%%

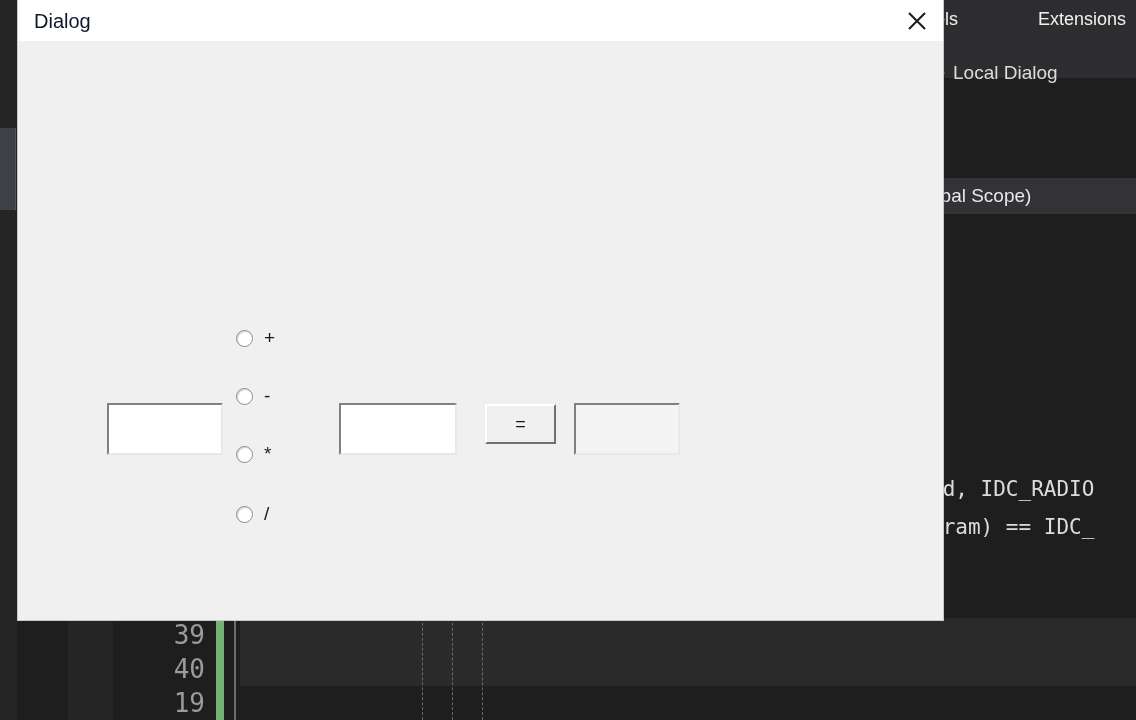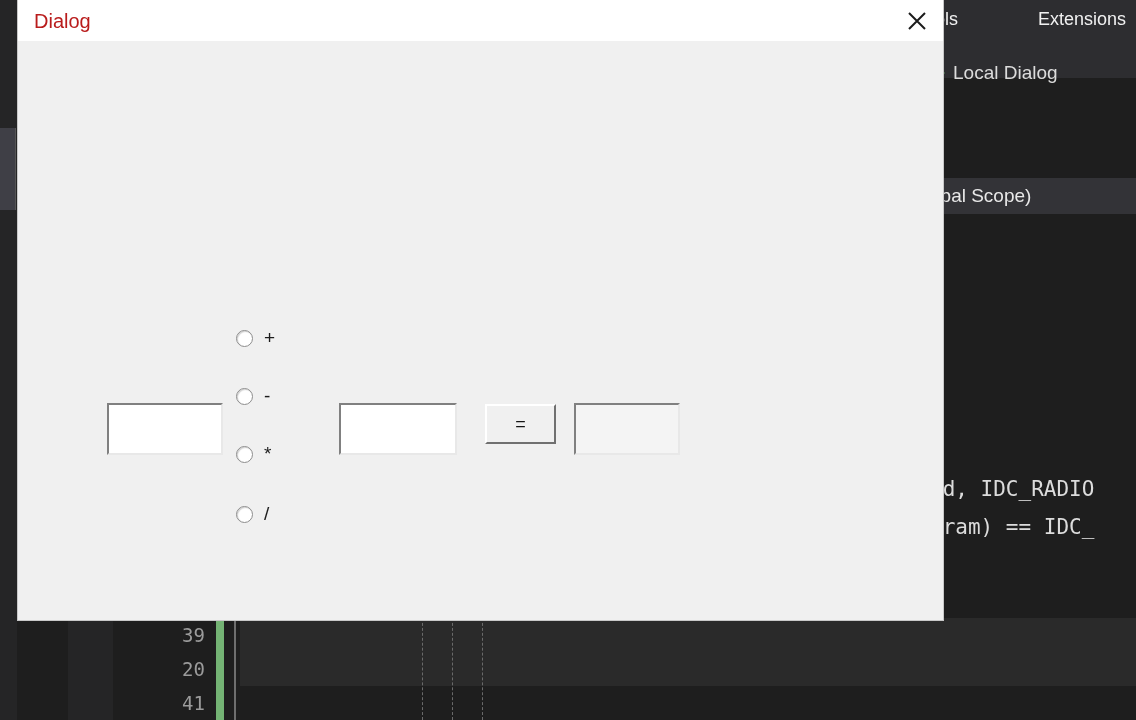--- a/index.html
+++ b/index.html
@@ -230,7 +230,7 @@
   .dialog-title {
     position: absolute;
     left: 16px; top: 8px;
-    color: #b91c1c;
+    color: #0f172a;
     font-size: 20px;
     line-height: 26px;
     font-family: "Liberation Sans", sans-serif;

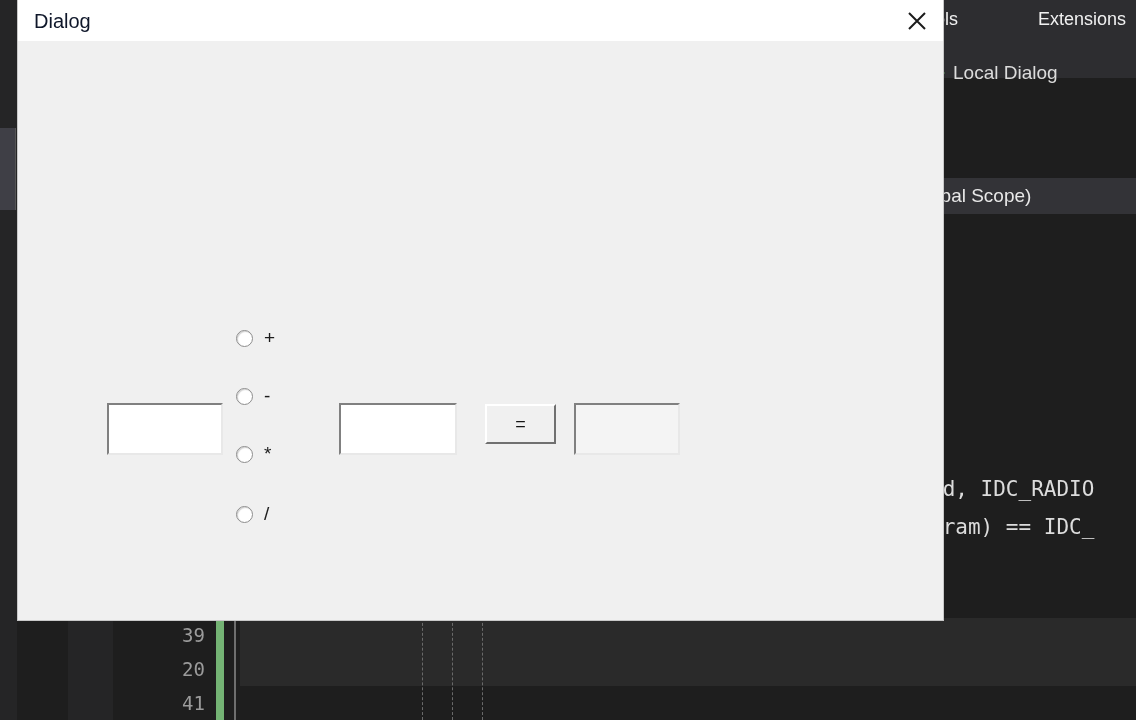--- a/index.html
+++ b/index.html
@@ -150,7 +150,7 @@
     right: 8px;
     color: #9b9b9b;
     font-family: "DejaVu Sans Mono", monospace;
-    font-size: 19px;
+    font-size: 26px;
     line-height: 34px;
     text-align: right;
     width: 90px;

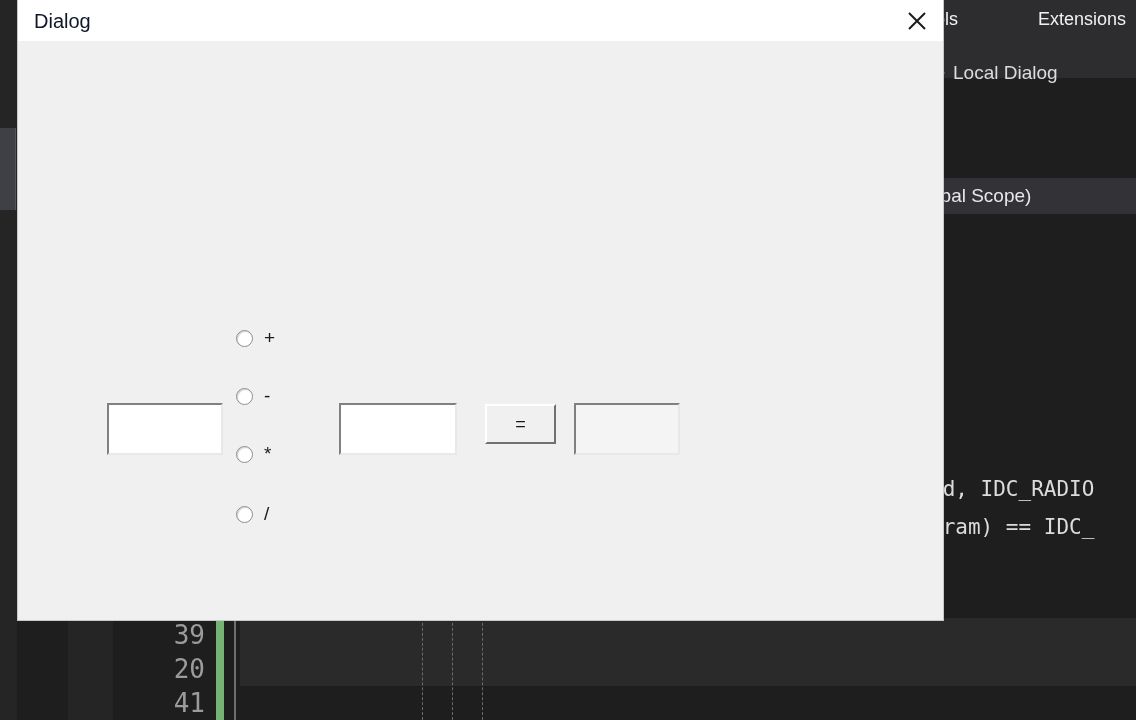--- a/index.html
+++ b/index.html
@@ -366,7 +366,7 @@
       <div class="editor-margin"></div>
       <div class="editor-gutter">
         <div class="line-number ln-39">39</div>
-        <div class="line-number ln-40">20</div>
+        <div class="line-number ln-40">40</div>
         <div class="line-number ln-41">41</div>
       </div>
       <div class="change-bar"></div>

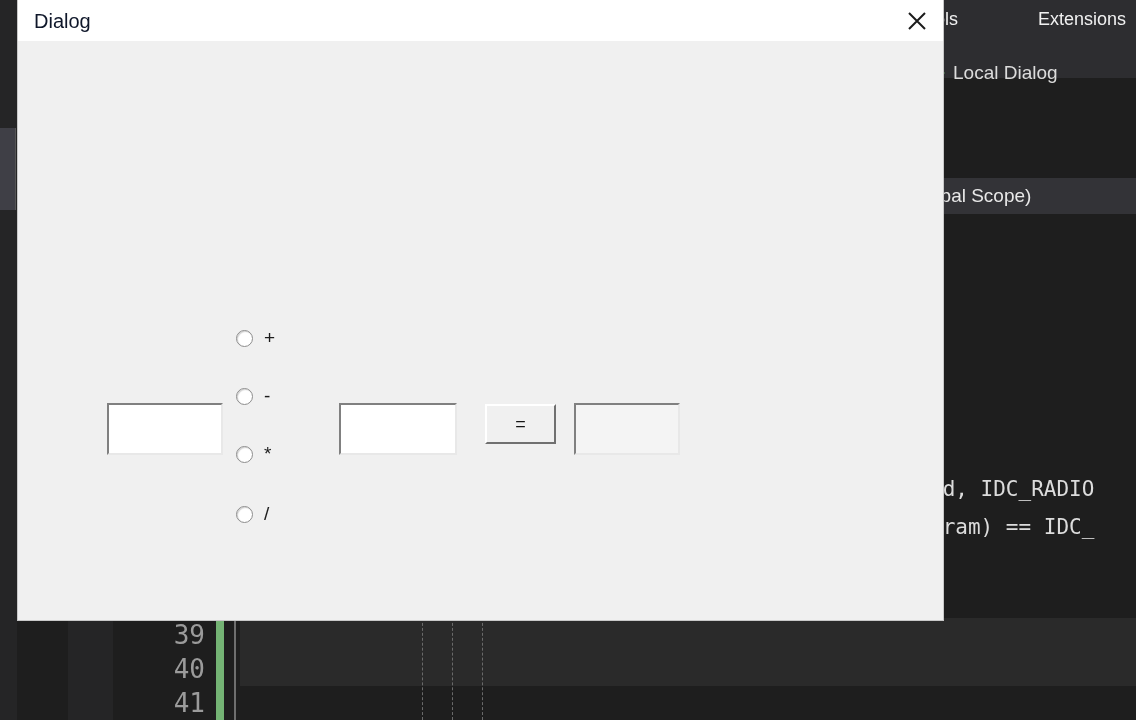--- a/index.html
+++ b/index.html
@@ -367,7 +367,7 @@
       <div class="editor-gutter">
         <div class="line-number ln-39">39</div>
         <div class="line-number ln-40">40</div>
-        <div class="line-number ln-41">41</div>
+        <div class="line-number ln-41">19</div>
       </div>
       <div class="change-bar"></div>
       <div class="pane-sep"></div>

%%

TASK DETAILS: Leaving the pictures out, print every line of the listing exactly.

RESPONSE:
--- a/index.html
+++ b/index.html
@@ -230,7 +230,7 @@
   .dialog-title {
     position: absolute;
     left: 16px; top: 8px;
-    color: #b91c1c;
+    color: #0f172a;
     font-size: 20px;
     line-height: 26px;
     font-family: "Liberation Sans", sans-serif;

--- a/index.html
+++ b/index.html
@@ -150,7 +150,7 @@
     right: 8px;
     color: #9b9b9b;
     font-family: "DejaVu Sans Mono", monospace;
-    font-size: 19px;
+    font-size: 26px;
     line-height: 34px;
     text-align: right;
     width: 90px;

--- a/index.html
+++ b/index.html
@@ -366,7 +366,7 @@
       <div class="editor-margin"></div>
       <div class="editor-gutter">
         <div class="line-number ln-39">39</div>
-        <div class="line-number ln-40">20</div>
+        <div class="line-number ln-40">40</div>
         <div class="line-number ln-41">41</div>
       </div>
       <div class="change-bar"></div>

--- a/index.html
+++ b/index.html
@@ -367,7 +367,7 @@
       <div class="editor-gutter">
         <div class="line-number ln-39">39</div>
         <div class="line-number ln-40">40</div>
-        <div class="line-number ln-41">41</div>
+        <div class="line-number ln-41">19</div>
       </div>
       <div class="change-bar"></div>
       <div class="pane-sep"></div>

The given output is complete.